The Center for Medicare and Medicaid Services (CMS) has proven once again that it is never too late to file a claim for reimbursement. They have always allowed extremely late adjustments to invoices going back to the start of the Medicaid program in 1991.
With their Release 91, the CMS has now opened the door for requesting reimbursement for drugs paid for well after the time they could legally be dispensed. More specifically, for drugs dispensed before the expiration date, a rebate must be paid regardless of when the State paid for the drug or invoices the manufacturer.
I’m sure that some states are now combing through their prior disputes going back to 1991 to determine what utilization can now be submitted or resubmitted for reimbursement.

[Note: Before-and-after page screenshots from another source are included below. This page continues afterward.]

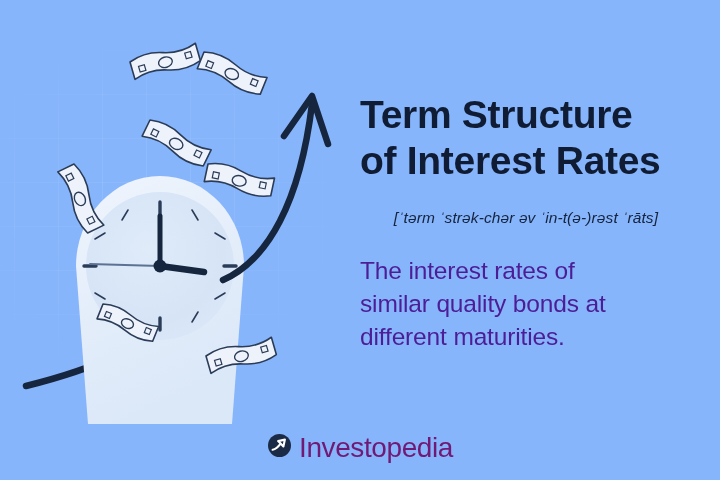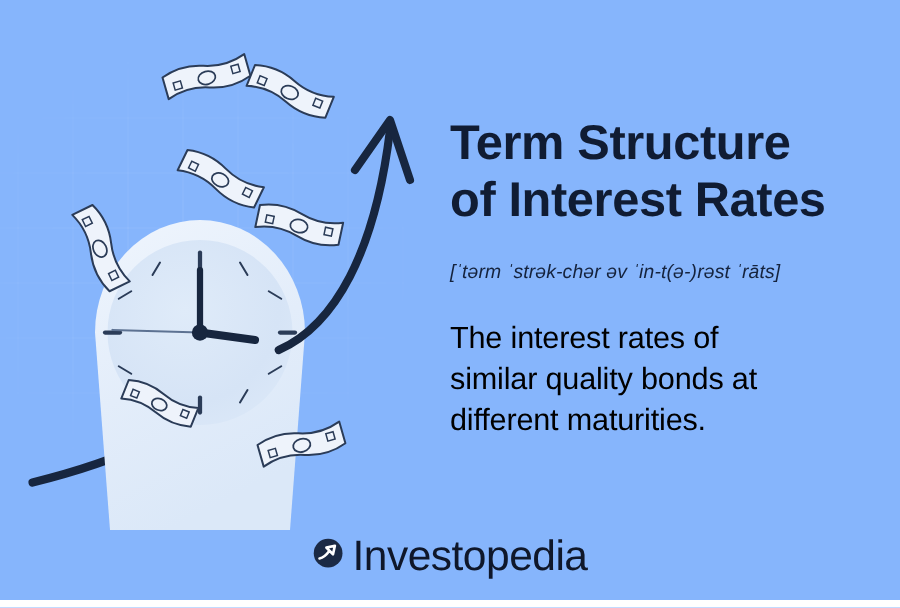--- a/index.html
+++ b/index.html
@@ -70,6 +70,7 @@
     font-weight: 500;
     margin: 24px 0 0 0;
     letter-spacing: 0.1px;
+    text-align: center;
   }
 
   #definition {

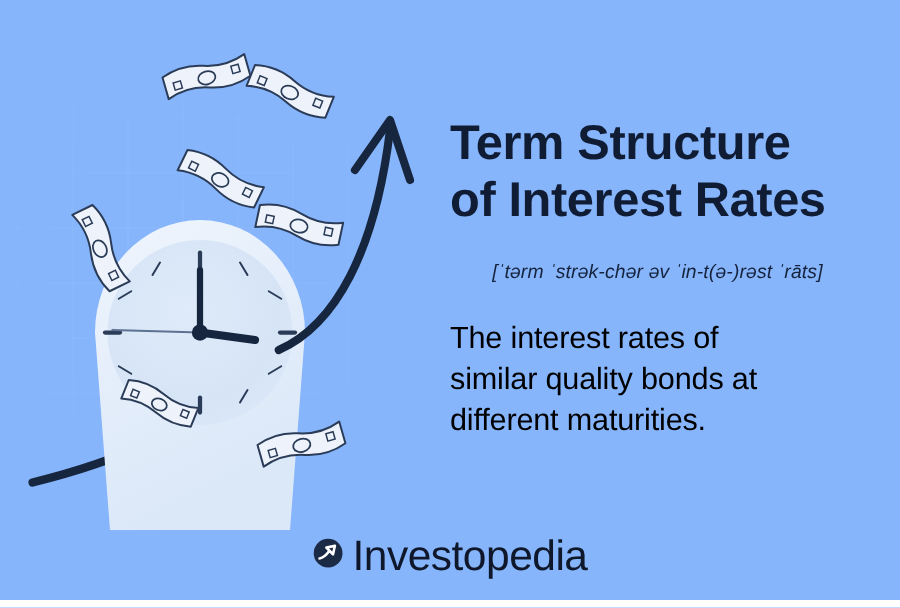--- a/index.html
+++ b/index.html
@@ -74,7 +74,7 @@
   }
 
   #definition {
-    color: #000000;
+    color: #4c1d95;
     font-size: 24.5px;
     line-height: 33px;
     font-weight: 500;

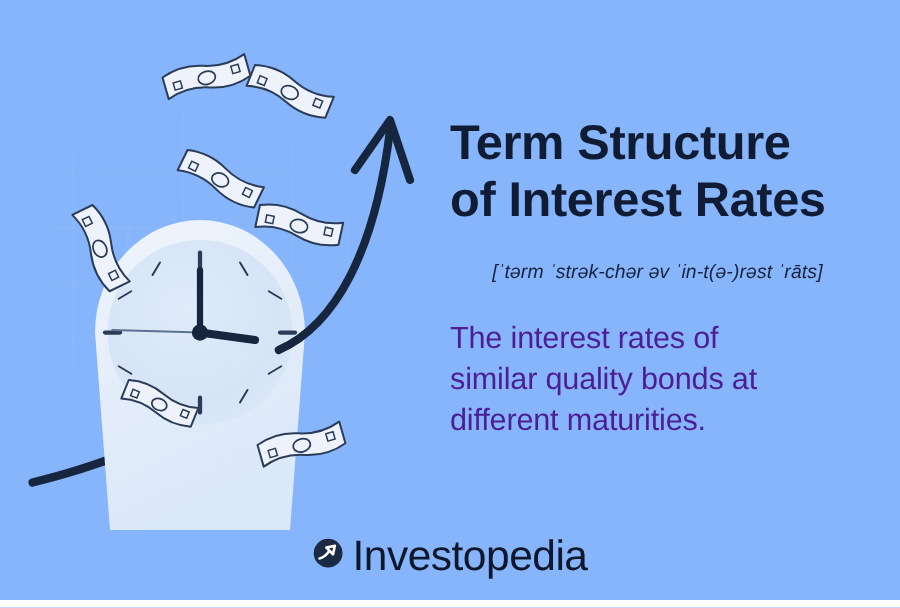--- a/index.html
+++ b/index.html
@@ -96,8 +96,8 @@
   }
   #footer-logo .logo-mark { display: block; }
   #footer-logo .logo-word {
-    color: #0f172a;
-    font-size: 34px;
+    color: #701a75;
+    font-size: 28px;
     font-weight: 500;
     letter-spacing: -0.4px;
     line-height: 1;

What Does This Mean For Manufacturers?
This raises several questions about the potential liability and how to process the claims. For example,
1. In the claims going back to 1991 where disputes were raised about invoices after expiration, is there good documentation about which disputes are still valid due to the dispense date (do you have the script information to back up this assertion) vs which are now eligible for rebates?

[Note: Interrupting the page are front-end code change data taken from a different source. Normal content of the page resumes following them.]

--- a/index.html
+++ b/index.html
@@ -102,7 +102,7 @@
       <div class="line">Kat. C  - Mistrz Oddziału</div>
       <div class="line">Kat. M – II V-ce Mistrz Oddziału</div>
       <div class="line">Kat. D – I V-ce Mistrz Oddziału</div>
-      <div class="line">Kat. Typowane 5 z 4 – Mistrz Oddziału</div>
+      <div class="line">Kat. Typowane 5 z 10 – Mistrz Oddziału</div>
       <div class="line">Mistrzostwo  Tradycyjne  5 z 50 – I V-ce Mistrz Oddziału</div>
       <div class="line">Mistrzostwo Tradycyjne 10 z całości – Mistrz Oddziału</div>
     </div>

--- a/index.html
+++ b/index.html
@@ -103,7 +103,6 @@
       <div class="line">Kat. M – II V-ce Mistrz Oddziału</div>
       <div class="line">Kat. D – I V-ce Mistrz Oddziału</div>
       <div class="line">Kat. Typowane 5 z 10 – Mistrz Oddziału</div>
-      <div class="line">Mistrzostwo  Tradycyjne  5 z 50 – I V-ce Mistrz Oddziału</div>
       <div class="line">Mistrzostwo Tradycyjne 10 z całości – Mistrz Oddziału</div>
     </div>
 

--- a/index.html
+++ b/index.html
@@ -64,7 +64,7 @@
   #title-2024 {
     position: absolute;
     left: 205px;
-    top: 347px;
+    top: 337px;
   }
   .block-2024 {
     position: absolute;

2. What is the total new liability that you might have for the now eligible rebates?
3. Can you get the State to at least invoice this late paid utilization in a quarter for which you have already calculated the correct rebate amount to simplify your process? For at least the last question, the answer seems to be yes as there are indications that states are willing to invoice that utilization in a manageable quarter, reducing at least one operational burden.
Of course the other question about Medicaid and “lateness” is whether we will ever see the long anticipated, and late by any criteria, AMP rule.